Exercise goal: Within the records below, find each line that holds the string "justify", then copy it.

Front-end code edit data:
******************************
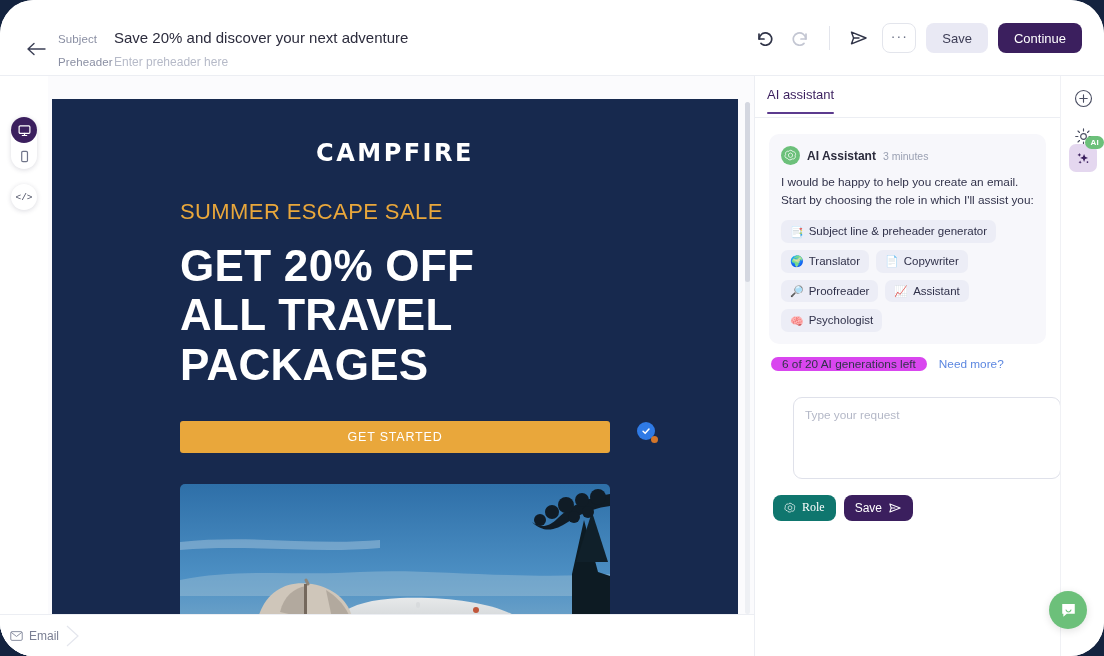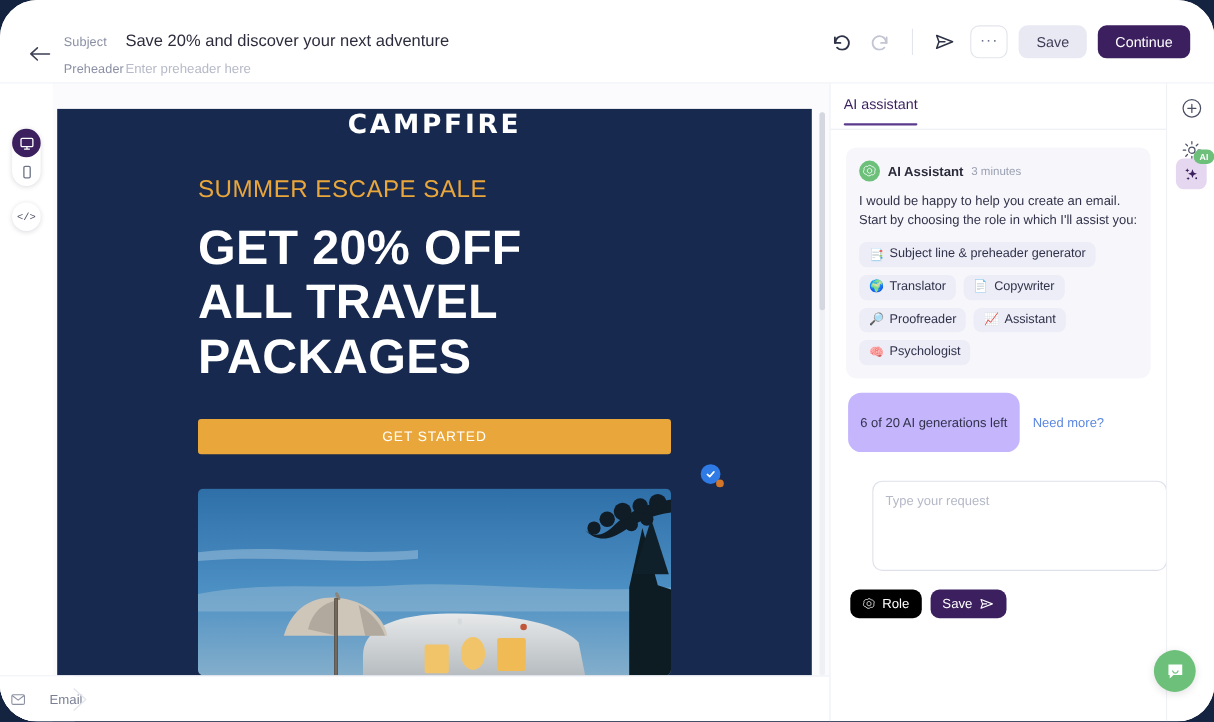--- a/index.html
+++ b/index.html
@@ -109,7 +109,7 @@
   }
   .email-logo {
     text-align: center; color: #fff; font-size: 24px; font-weight: 700;
-    letter-spacing: 2.5px; 
+    letter-spacing: 2.5px; padding-top: 40px;
     font-family: "DejaVu Sans", sans-serif;
   }
   .email-inner { padding: 0 128px; }

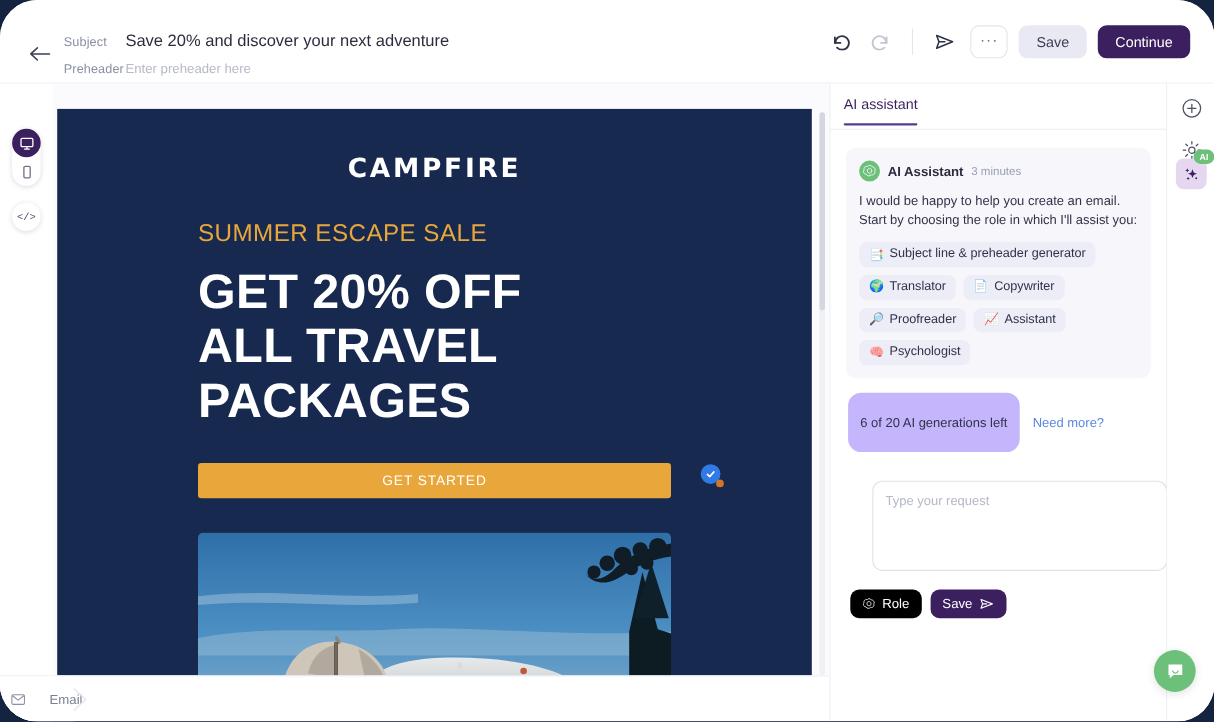--- a/index.html
+++ b/index.html
@@ -212,7 +212,7 @@
     padding-left: 2px;
   }
   .gen-pill {
-    background: #c4b5fd; border-radius: 12px; padding: 20px 11px;
+    background: #d946ef; border-radius: 12px; padding: 0 11px;
     font-size: 11.8px; color: #31324a;
   }
   .gen-link { font-size: 11.8px; color: #5c87e0; cursor: pointer; }

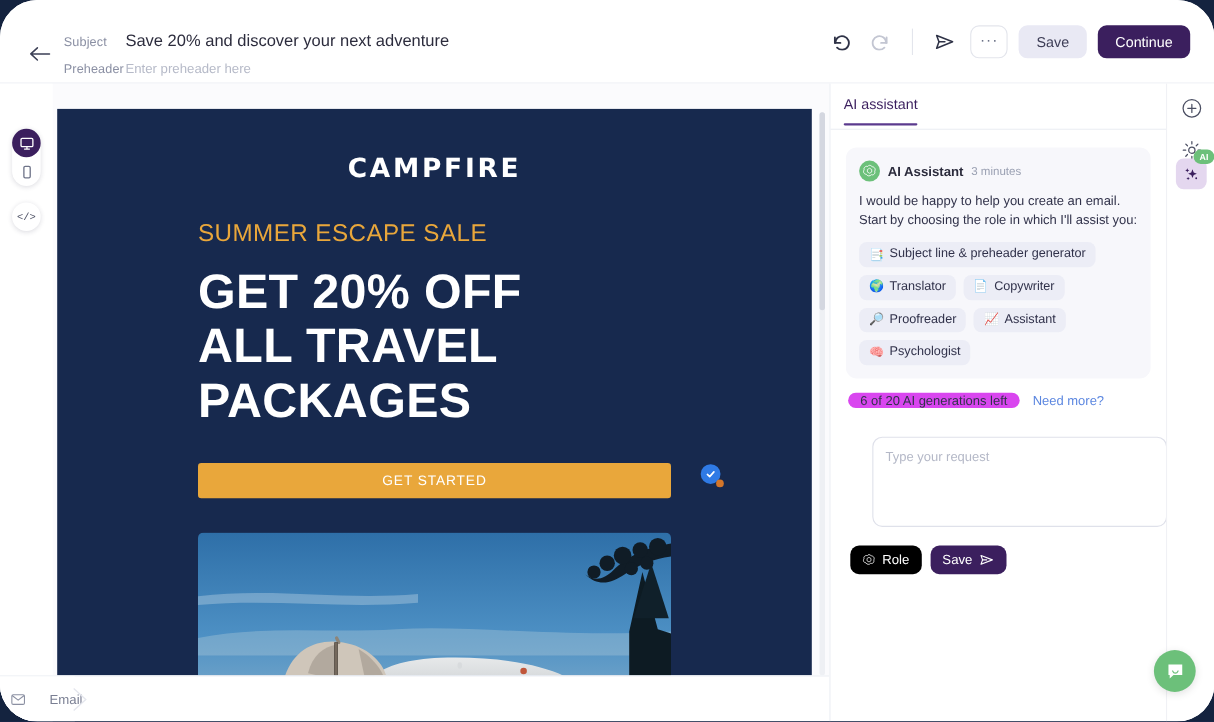--- a/index.html
+++ b/index.html
@@ -227,9 +227,9 @@
   .ai-textarea::placeholder { color: #b4b8c7; }
   .ai-btn-row { display: flex; gap: 8px; margin-top: 12px; padding-left: 4px; }
   .btn-role {
-    background: #000000; color: #fff; border: none; border-radius: 8px;
+    background: #0f766e; color: #fff; border: none; border-radius: 8px;
     height: 26px; padding: 0 11px; font-size: 12px; display: flex;
-    align-items: center; gap: 6px; cursor: pointer; font-family: Liberation Sans, sans-serif;
+    align-items: center; gap: 6px; cursor: pointer; font-family: Liberation Serif, serif;
   }
   .btn-send {
     background: #3b1f5e; color: #fff; border: none; border-radius: 8px;

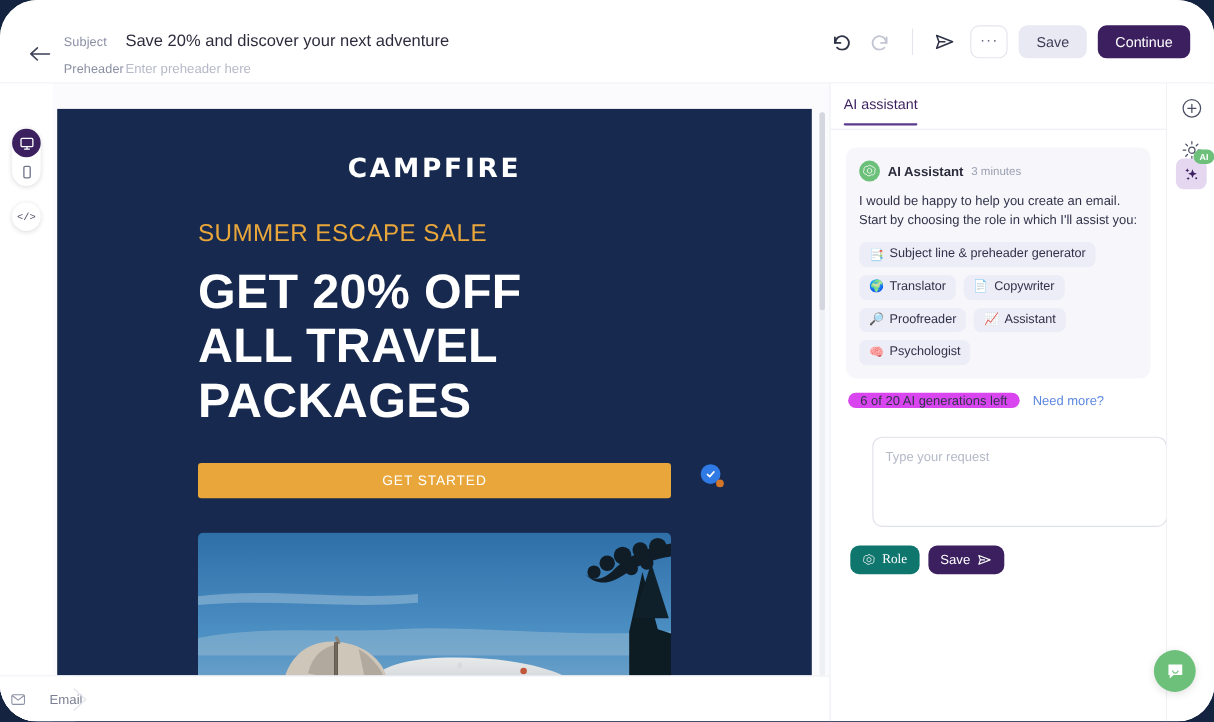--- a/index.html
+++ b/index.html
@@ -159,7 +159,7 @@
   }
   .email-tab {
     position: absolute; left: 10px; top: 10px; height: 22px;
-    display: flex; align-items: center; gap: 22px;
+    display: flex; align-items: center; gap: 6px;
     color: #7a7f93; font-size: 12px; cursor: pointer;
   }
   .email-tab-shape {

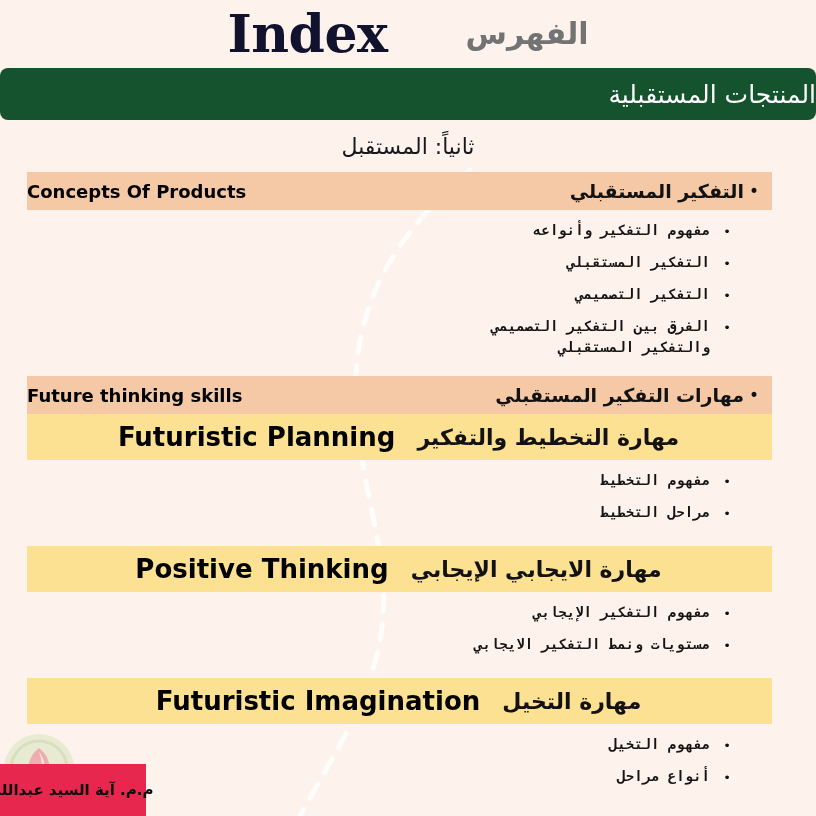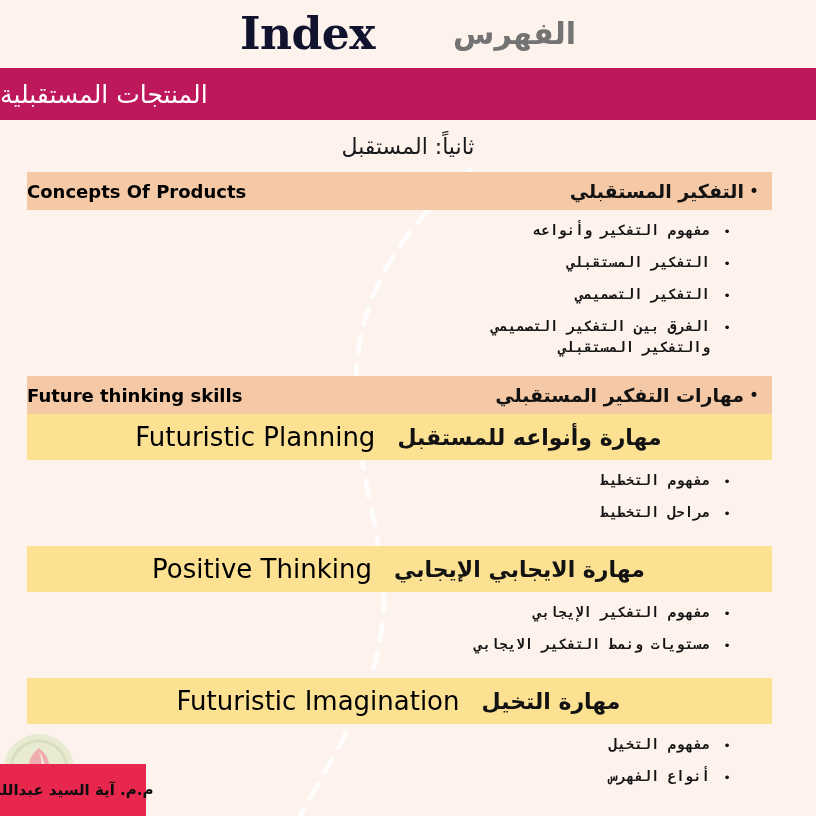--- a/index.html
+++ b/index.html
@@ -48,7 +48,7 @@
   .title-en {
     font-family: "DejaVu Serif", "Liberation Serif", serif;
     font-weight: bold;
-    font-size: 44px;
+    font-size: 52px;
     letter-spacing: -0.5px;
     color: #11132e;
     line-height: 1;

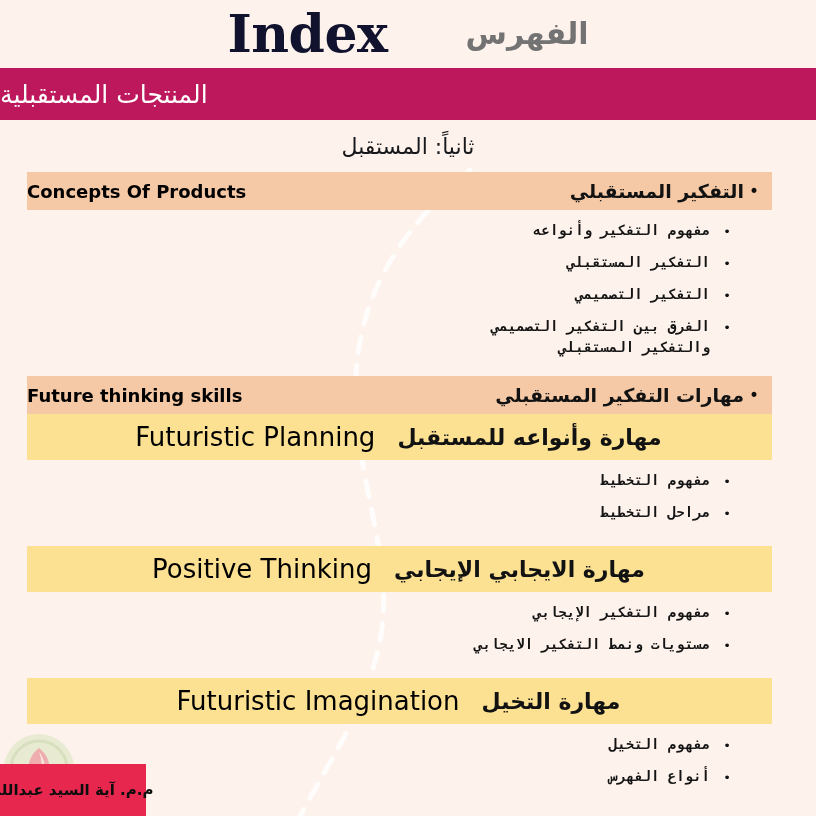--- a/index.html
+++ b/index.html
@@ -68,10 +68,11 @@
     z-index: 2;
     width: 816px;
     height: 52px;
-    background: #be185d;
-    display: flex;
-    align-items: center;
-    justify-content: flex-end;
+    background: #14532d;
+    display: flex;
+    align-items: center;
+    justify-content: flex-start;
+    border-radius: 8px;
   }
   .grey-banner-text {
     color: #ffffff;

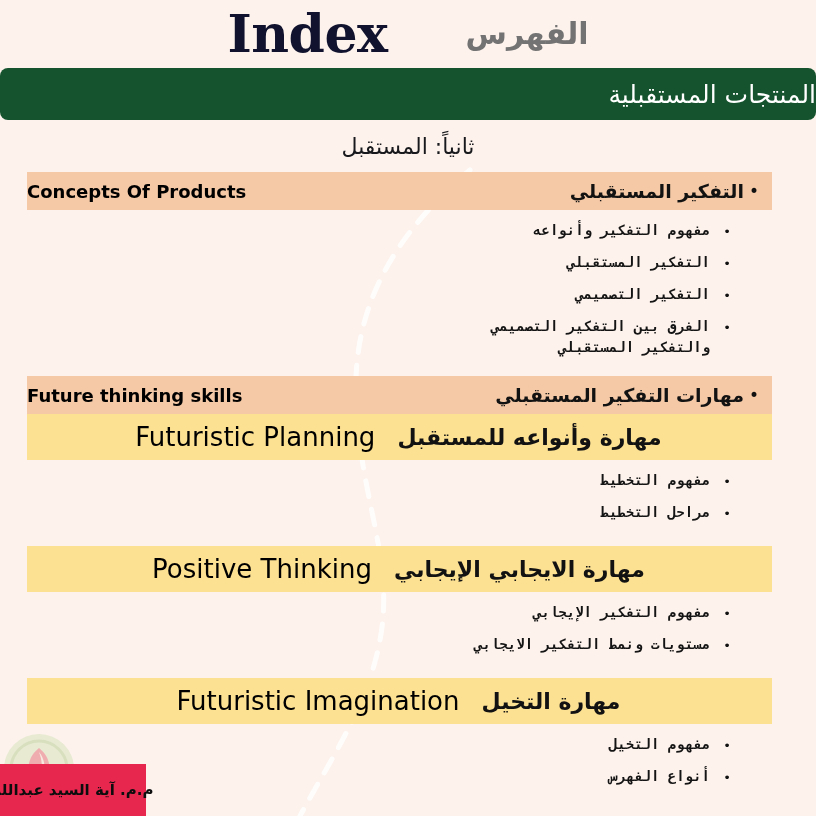--- a/index.html
+++ b/index.html
@@ -158,7 +158,7 @@
   }
   .band.yellow .band-en {
     font-size: 26px;
-    font-weight: normal;
+    font-weight: bold;
     padding-right: 0;
   }
 

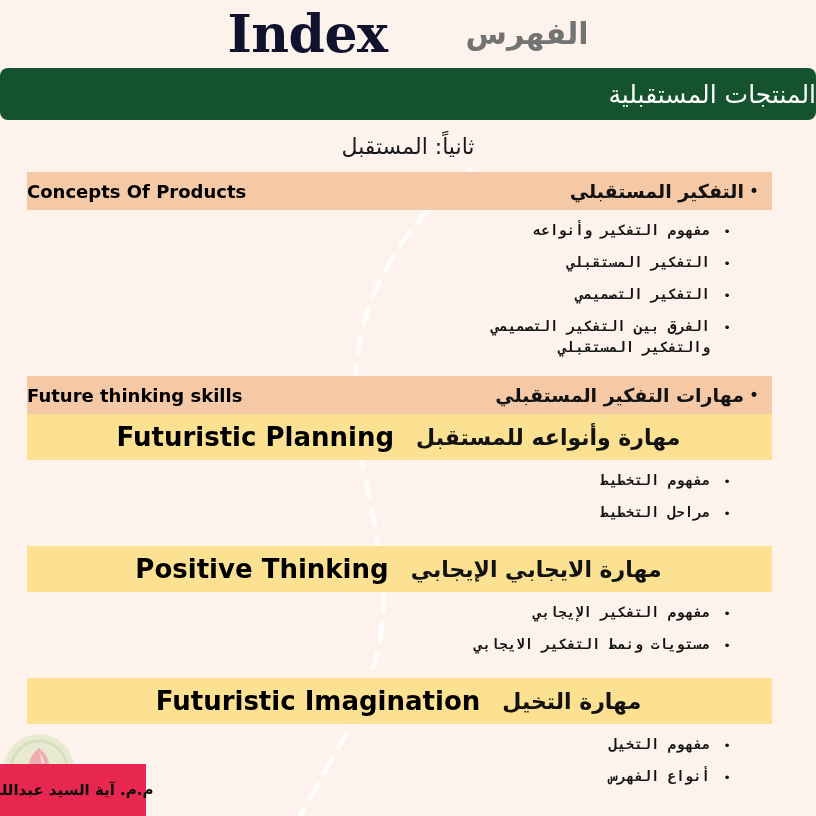--- a/index.html
+++ b/index.html
@@ -288,7 +288,7 @@
     </div>
 
     <div class="band yellow">
-      <span class="band-ar">مهارة وأنواعه للمستقبل</span>
+      <span class="band-ar">مهارة التخطيط والتفكير</span>
       <span class="band-en">Futuristic Planning</span>
     </div>
     <div class="spacer-sm"></div>

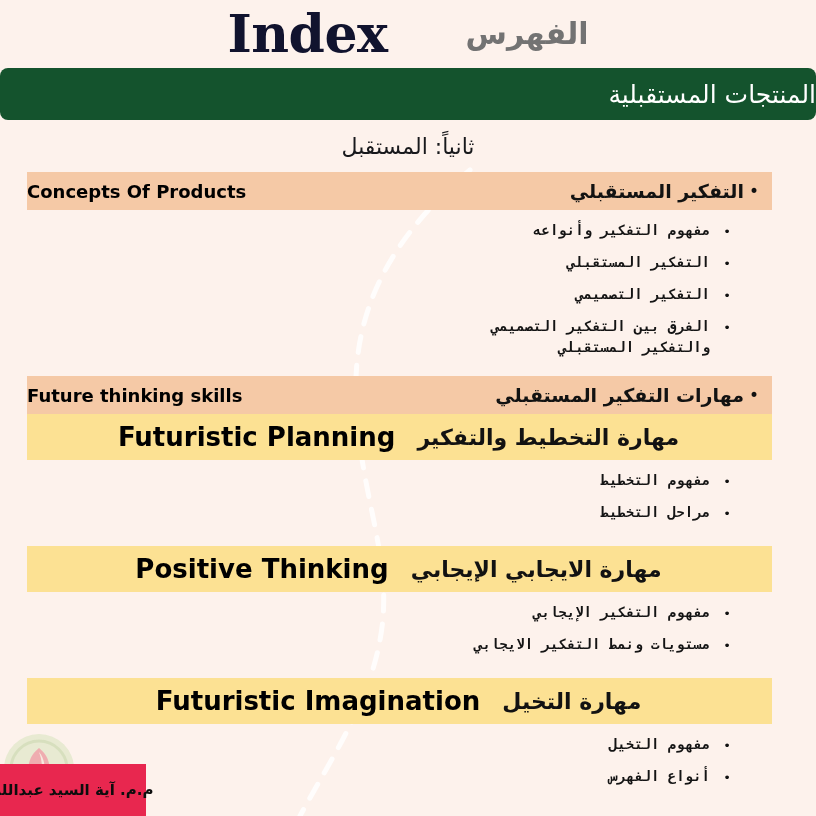--- a/index.html
+++ b/index.html
@@ -333,7 +333,7 @@
       </li>
       <li class="subitem">
         <span class="subitem-bullet">•</span>
-        <span class="subitem-text">أنواع الفهرس</span>
+        <span class="subitem-text">أنواع مراحل</span>
       </li>
     </ul>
******************************
Answer below:
-    justify-content: flex-end;
+    justify-content: flex-start;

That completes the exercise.